The city of Winnipeg has announced plans for the creation of a program which will soon have community paramedics treating patients in non-emergency cases.
The newly-created Community Paramedic Program is based on the Main Street Project community paramedic program, which has demonstrated the effectiveness and benefits of having paramedics function in a primary care capacity. The Main Street Project has been successful in providing early assessment and response to actual or potential health problems or health promotion needs, planning appropriate interventions with a client-centred focus, and demonstrating a more cost effective way to deliver health care.
The Community Paramedic Program is a collaboration between the city and the Winnipeg Regional Health Authority (WRHA), and is designed to relieve some of the pressure on the city’s busy ambulances and emergency departments, reducing the number of less urgent cases at hospital emergency rooms.
“Over half of all emergency department visits are for non-urgent issues and could be better dealt with in a primary care setting,” said St. James-Brooklands Councillor Scott Fielding, the chair of the standing policy committee on protection and community services. “Community paramedicine is an innovative approach that will meet the needs of individuals seeking health care, while leaving emergency ambulances available to respond to critically ill patients in the community.”
Patients with medical needs that don’t necessitate transport to the emergency department will receive a complete medical assessment by the community paramedic in the field.
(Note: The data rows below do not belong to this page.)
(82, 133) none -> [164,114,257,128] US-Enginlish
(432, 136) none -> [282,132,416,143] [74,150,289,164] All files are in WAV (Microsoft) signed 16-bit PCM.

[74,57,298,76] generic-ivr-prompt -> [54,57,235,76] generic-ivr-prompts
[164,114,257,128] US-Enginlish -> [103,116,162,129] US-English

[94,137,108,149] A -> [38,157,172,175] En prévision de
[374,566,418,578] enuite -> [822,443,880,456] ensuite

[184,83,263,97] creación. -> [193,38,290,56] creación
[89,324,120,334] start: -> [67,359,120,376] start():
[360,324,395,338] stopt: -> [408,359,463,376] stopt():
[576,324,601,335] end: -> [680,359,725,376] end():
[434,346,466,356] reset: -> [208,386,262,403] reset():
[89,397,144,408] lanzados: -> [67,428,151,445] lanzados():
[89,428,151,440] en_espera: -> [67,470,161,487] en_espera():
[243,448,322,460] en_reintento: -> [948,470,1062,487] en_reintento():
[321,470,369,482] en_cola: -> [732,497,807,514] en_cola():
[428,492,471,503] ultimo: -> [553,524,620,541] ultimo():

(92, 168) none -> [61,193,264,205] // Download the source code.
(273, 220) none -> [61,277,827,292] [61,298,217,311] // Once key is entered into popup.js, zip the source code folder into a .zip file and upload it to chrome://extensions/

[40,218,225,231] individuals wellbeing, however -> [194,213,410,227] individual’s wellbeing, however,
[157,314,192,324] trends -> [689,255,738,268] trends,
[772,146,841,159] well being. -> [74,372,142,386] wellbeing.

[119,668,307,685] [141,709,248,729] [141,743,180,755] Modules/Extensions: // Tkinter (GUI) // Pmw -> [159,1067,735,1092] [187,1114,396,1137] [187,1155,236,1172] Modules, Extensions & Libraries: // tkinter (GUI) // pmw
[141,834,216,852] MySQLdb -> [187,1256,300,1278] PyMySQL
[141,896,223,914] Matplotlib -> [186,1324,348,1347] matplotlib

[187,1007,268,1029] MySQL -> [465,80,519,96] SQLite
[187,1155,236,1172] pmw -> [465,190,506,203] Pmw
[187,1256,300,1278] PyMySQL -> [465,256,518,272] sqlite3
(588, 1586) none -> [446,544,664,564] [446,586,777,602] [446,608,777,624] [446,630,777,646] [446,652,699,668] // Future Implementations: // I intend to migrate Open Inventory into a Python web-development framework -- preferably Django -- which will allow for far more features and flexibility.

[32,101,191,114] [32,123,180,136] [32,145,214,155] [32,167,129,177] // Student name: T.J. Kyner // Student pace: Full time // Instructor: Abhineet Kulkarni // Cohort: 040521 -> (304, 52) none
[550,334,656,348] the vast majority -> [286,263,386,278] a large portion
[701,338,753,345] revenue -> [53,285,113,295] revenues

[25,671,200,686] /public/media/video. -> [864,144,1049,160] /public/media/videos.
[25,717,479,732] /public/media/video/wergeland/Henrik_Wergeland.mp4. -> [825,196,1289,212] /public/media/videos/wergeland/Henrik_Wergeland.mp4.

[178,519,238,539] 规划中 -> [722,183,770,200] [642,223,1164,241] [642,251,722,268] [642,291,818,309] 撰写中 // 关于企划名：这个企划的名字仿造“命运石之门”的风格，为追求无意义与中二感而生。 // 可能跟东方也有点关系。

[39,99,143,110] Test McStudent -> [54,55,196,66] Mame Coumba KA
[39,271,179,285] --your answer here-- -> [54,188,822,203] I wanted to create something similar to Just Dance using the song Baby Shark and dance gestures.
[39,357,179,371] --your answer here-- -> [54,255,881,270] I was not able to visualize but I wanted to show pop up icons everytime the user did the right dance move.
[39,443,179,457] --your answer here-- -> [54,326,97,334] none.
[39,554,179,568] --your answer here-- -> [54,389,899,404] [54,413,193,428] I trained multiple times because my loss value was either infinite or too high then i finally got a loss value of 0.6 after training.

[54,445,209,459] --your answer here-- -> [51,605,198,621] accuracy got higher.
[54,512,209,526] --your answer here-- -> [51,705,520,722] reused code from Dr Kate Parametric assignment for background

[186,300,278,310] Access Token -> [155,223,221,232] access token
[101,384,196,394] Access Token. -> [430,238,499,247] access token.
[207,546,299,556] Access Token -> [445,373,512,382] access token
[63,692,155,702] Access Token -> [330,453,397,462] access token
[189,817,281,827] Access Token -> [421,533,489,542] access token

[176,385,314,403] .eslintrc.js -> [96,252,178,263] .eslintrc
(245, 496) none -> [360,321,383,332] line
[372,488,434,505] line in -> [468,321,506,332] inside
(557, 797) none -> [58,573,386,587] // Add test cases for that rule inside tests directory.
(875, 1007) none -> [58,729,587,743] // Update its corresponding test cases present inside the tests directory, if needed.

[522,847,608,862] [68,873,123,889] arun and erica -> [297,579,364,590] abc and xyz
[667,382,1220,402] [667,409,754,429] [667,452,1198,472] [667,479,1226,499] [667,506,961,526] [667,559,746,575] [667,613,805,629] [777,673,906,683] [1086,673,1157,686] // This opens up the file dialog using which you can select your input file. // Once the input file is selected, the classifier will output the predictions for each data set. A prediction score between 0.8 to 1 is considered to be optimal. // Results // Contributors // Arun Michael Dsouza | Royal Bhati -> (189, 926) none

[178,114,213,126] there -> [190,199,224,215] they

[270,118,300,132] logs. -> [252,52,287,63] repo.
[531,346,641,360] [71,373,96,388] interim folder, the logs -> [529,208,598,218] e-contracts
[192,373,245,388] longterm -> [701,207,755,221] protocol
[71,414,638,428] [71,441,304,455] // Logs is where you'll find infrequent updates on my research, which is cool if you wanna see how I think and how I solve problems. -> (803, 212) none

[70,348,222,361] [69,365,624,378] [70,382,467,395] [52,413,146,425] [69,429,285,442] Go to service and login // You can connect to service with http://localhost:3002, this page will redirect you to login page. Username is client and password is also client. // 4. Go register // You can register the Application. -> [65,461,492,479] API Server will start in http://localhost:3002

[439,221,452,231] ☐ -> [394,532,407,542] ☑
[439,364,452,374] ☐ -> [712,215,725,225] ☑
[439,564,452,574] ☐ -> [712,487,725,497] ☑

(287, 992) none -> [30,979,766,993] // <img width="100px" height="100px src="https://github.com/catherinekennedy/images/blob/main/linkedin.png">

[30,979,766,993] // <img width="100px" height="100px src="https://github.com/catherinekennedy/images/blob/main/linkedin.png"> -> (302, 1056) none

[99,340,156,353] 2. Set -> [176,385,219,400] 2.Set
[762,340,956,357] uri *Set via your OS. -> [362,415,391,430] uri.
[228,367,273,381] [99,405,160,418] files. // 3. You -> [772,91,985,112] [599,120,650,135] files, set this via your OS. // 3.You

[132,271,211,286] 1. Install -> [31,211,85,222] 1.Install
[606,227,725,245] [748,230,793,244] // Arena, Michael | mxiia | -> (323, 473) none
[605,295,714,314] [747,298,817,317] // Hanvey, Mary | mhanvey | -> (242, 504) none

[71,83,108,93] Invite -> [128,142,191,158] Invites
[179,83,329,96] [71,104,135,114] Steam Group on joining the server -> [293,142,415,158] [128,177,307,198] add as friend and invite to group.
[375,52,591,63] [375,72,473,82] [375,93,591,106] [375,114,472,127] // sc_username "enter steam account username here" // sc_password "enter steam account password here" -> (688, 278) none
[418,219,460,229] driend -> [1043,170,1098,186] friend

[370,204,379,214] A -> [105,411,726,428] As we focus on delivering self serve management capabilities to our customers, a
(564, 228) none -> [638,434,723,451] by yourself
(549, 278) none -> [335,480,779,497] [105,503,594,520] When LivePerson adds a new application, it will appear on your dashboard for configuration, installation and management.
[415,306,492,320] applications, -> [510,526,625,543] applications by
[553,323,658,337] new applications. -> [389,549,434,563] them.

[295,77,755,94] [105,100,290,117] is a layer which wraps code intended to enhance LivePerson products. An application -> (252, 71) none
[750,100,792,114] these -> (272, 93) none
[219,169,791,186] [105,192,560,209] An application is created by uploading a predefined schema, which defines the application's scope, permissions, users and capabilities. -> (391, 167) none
Once the medical assessment is complete, the community paramedic will assist in making arrangements to connect the patient with an appropriate community health resource such as the Urgent Care Centre or Community Health Access Centre.
“This is another important initiative we’re undertaking in collaboration with Winnipeg Fire Paramedic Services (WFPS) to help us achieve our patient flow targets by working to ensure patients get the right care in the right place at the right time,” said Arlene Wilgosh, president and CEO of the Winnipeg Regional Health Authority.
“The WFPS continues to work in collaboration with the WRHA in exploring and developing new and efficient patient care initiatives in an effort to further improve the unique paramedic service delivery model that has been developed and fostered by both organizations over the last decade,” said WFPS Chief Reid Douglas.  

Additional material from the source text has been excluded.